The young men I have been working with talk a great deal about social justice. They share an apartment with another young man who is an activist from the Occupy school. When they first started talking to me about that kind of thing I held my tongue because I wanted to hear what they had to say, not set up an adversarial situation where I was the old guy with conservative views and they were the fresh faces of a brave new world. Their friend is paid to speak at colleges about recycling and the environment and has a small foundation — non-profit — that gets all kinds of funding from foundations and government grants. He is, in their words, a social justice warrior. They feel like they should care about the kinds of things he does, but they cannot help but notice that there is a disconnect between the message — wealth inequality and the environment — and the reality — he doesn’t wash the dishes or clean up behind himself and he doesn’t work, he just talks about what other people should do. I have watched them gradually become cynical based not on intellectual points, but on tangible realities. Daily they have come to see their friend as a hypocrite for preaching about self sufficiency while living his life dependent on the work and financial support of others, and for constantly pushing an agenda of acceptance and tolerance while he judges harshly those who do not share his opinions. Last week the SJW was facing a dillema, they told me. He had to speak at a college in Indiana, but because of the recent law signed by the Governor he was considering a boycott in solidarity with the LGBT movement. “How did that turn out?” I asked. “He needed the money.” They answered, smiling. Lately they have been talking about moving out of their apartment, of finding a small piece of land and building a tiny house or in the case of the EMT, putting in the effort to go to medical school and becoming a doctor. Both want a dog. “Remember,” I told them, “It’s much easier to talk about things than to do them. Not everyone can make that distinction.” It wasn’t advice, but it was the kind of thing I knew they’d file away.

The other evening my youngest son kept coming over to me as I read, tilting his head back, mouth wide open to show me his loose tooth. He had blood smeared on his fingers and every time he’d walk away from he’d have his arms rocking akimbo as if he were wrestling angels, trying to work the tooth loose from it’s socket. Finally he came up, a big blood smeared smile on his jack-o-lantern face, an ivory tooth the size of a pebble displayed triumphantly between his thumb and finger. “What’ll I get for this one?” he asked me in a voice that sounded like a younger, calmer version of Daffy Duck.
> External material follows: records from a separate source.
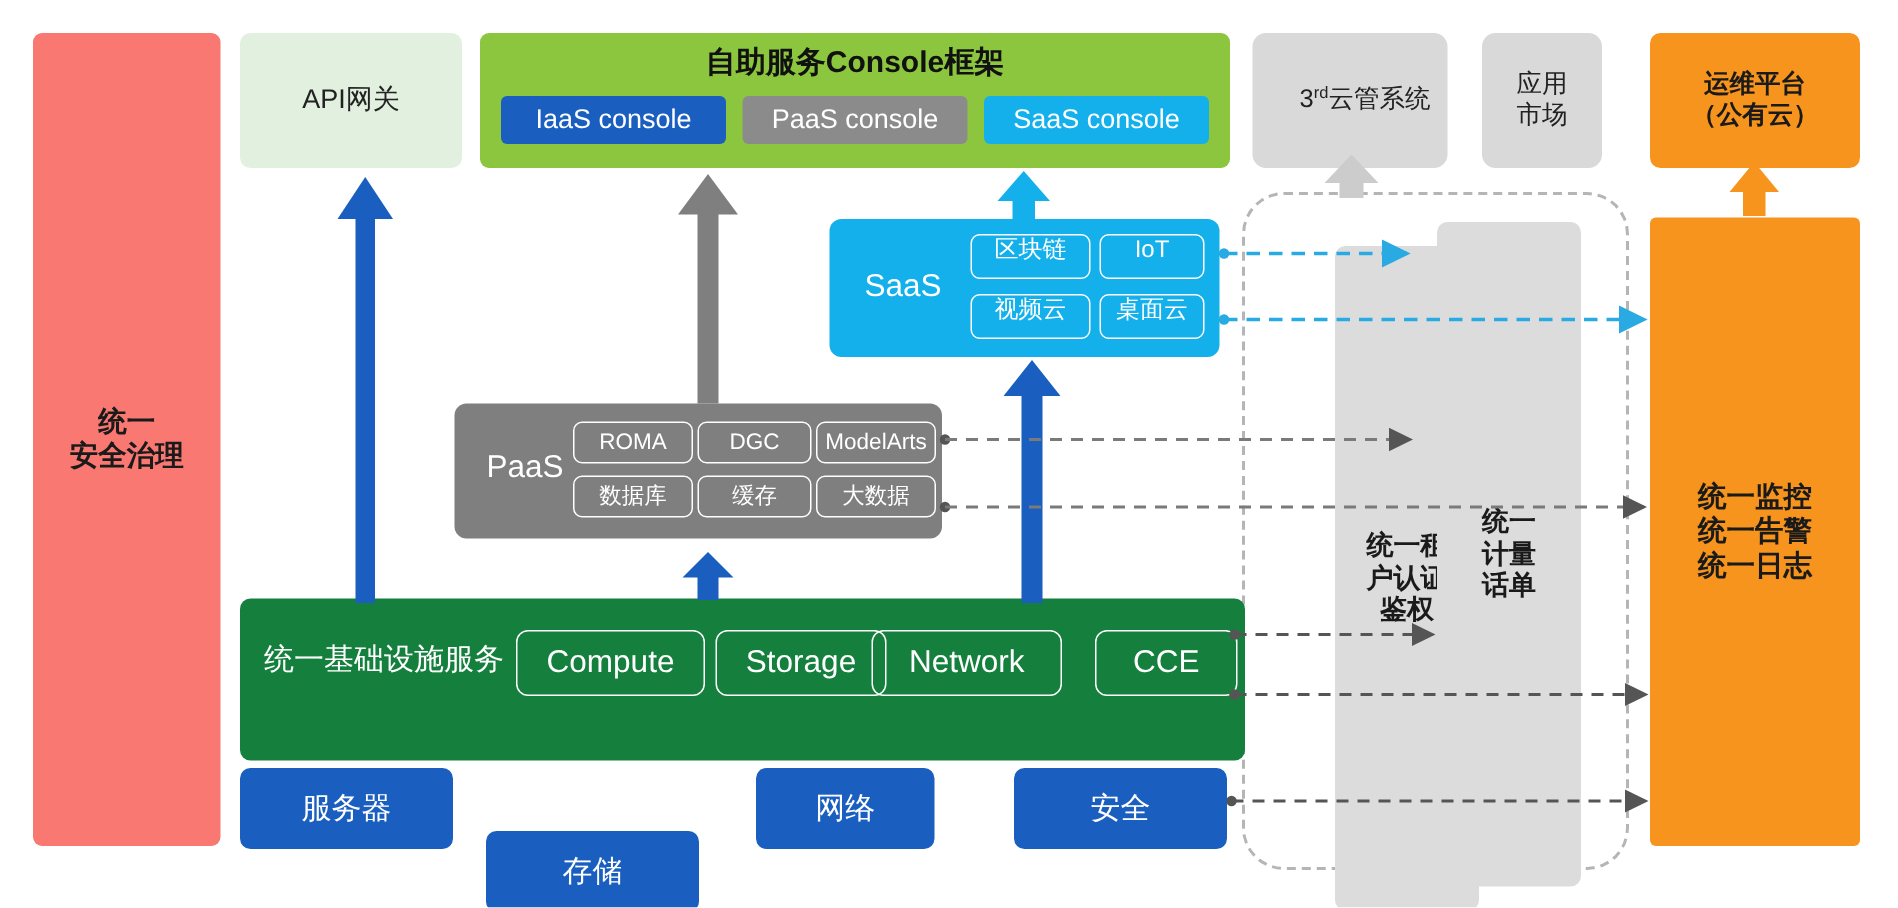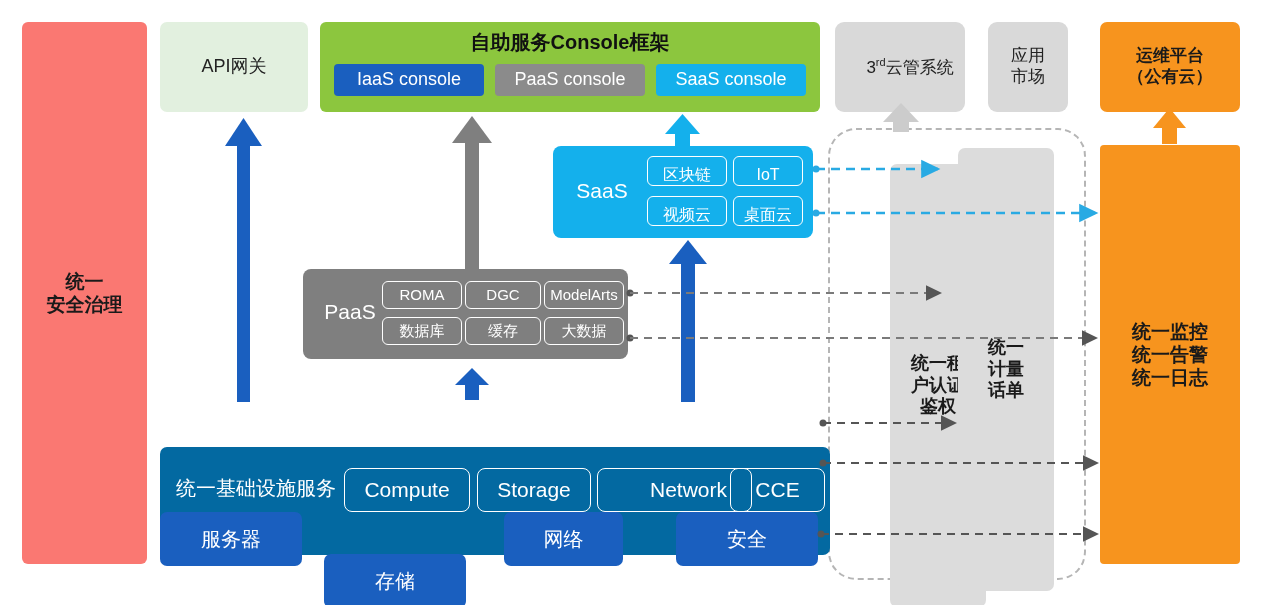--- a/index.html
+++ b/index.html
@@ -88,7 +88,7 @@
   .saas-chip{
     position:absolute; height:28px; border-radius:6px;
     border:1.6px solid #ffffff; color:#fff; font-size:16px;
-    display:flex; align-items:flex-end; justify-content:center;
+    display:flex; align-items:flex-start; justify-content:center;
     background:transparent;
   }
   .sc1{ left:94px; top:10px;  width:78px; }

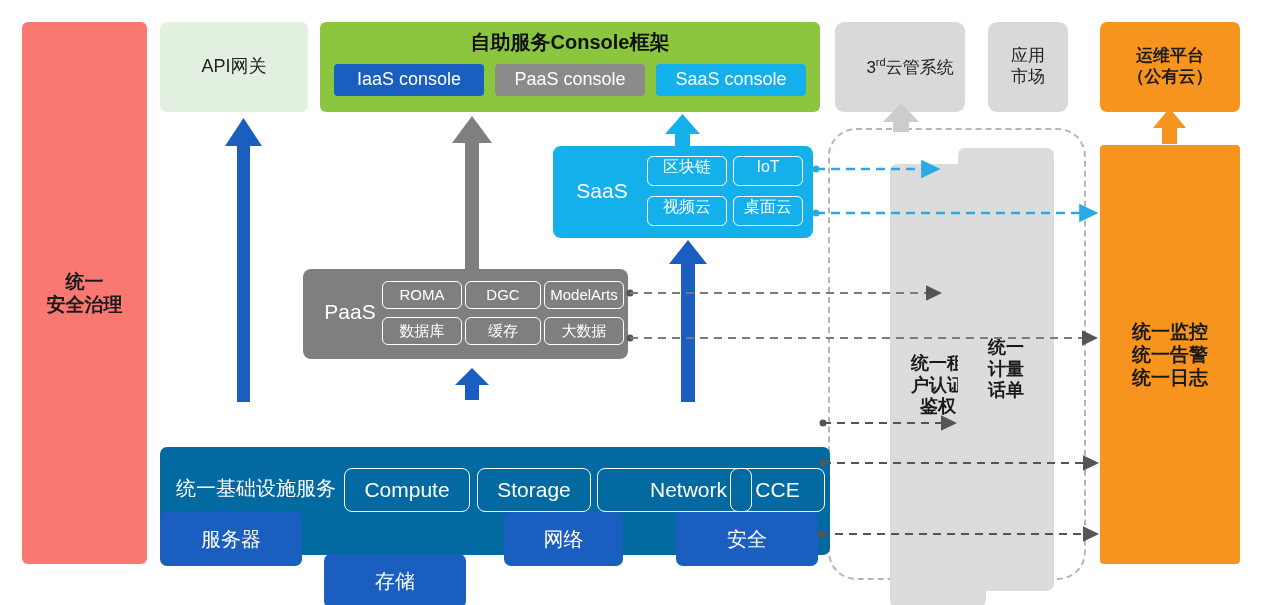--- a/index.html
+++ b/index.html
@@ -122,9 +122,8 @@
   
   .iaas-band{
     left:160px; top:399px; width:670px; height:108px;
-    background:#0369a1; border-radius:7px;
+    background:#15803d; border-radius:7px;
     display:block;
-    margin-top:48px;
   }
   .iaas-label{
     position:absolute; left:16px; top:29px;

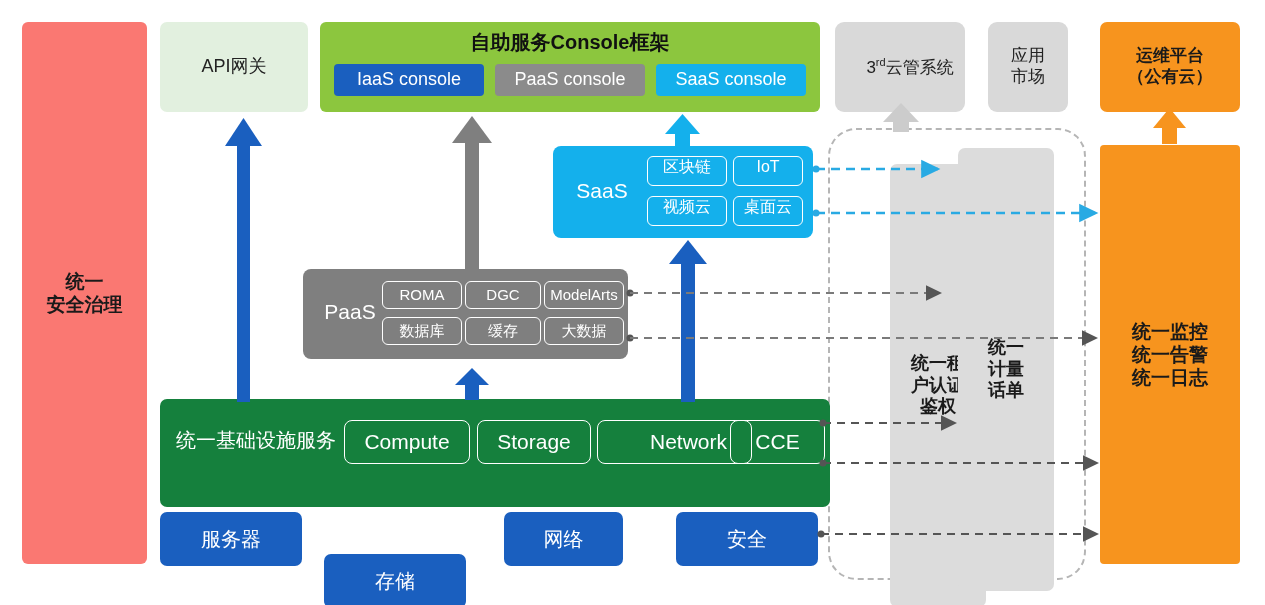--- a/index.html
+++ b/index.html
@@ -138,7 +138,7 @@
   }
   .ic1{ left:184px; width:124px; }
   .ic2{ left:317px; width:112px; }
-  .ic3{ left:437px; width:125px;padding-left:28px; }
+  .ic3{ left:421px; width:125px; }
   .ic4{ left:570px; width:93px; }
With the saw tooth edge of an adult tooth already showing in the vacant spot I know that as parents we have just crossed another threshold and that this is the end of this part of childhood for us.

Winter is on it’s way out for good even if there is still a decent snowpack out there. The sun has come up in the east and from where I sit and write I can see the flock of turkeys circling each other, the toms with their fans on full display, the hens admiring them from a distance. The Border Collie is still haunting the Australian as she trots out to the lower pasture, following her like a box car. My son got five dollars for the tooth, ten times what I got when I was his age, I tell him. The young men I was working with have gone on to another project but I told them to come see me about a puppy if they were serious and made sure to tell them what a good job they’d done and that I was proud of their efforts. I have no doubt that both of them will do whatever they set their minds to, that nothing will stop them if they keep doing the kind of work that they’ve done with me. Somewhere there will be a tiny house that will be well built and there will probably be a well trained dog attached to it. And hopefully, somewhere further down the line when I am older and in need of a good doctor, I will know exactly who to see and we will shake hands like old friends and I will take his advice, knowing full well that he knows what he is doing.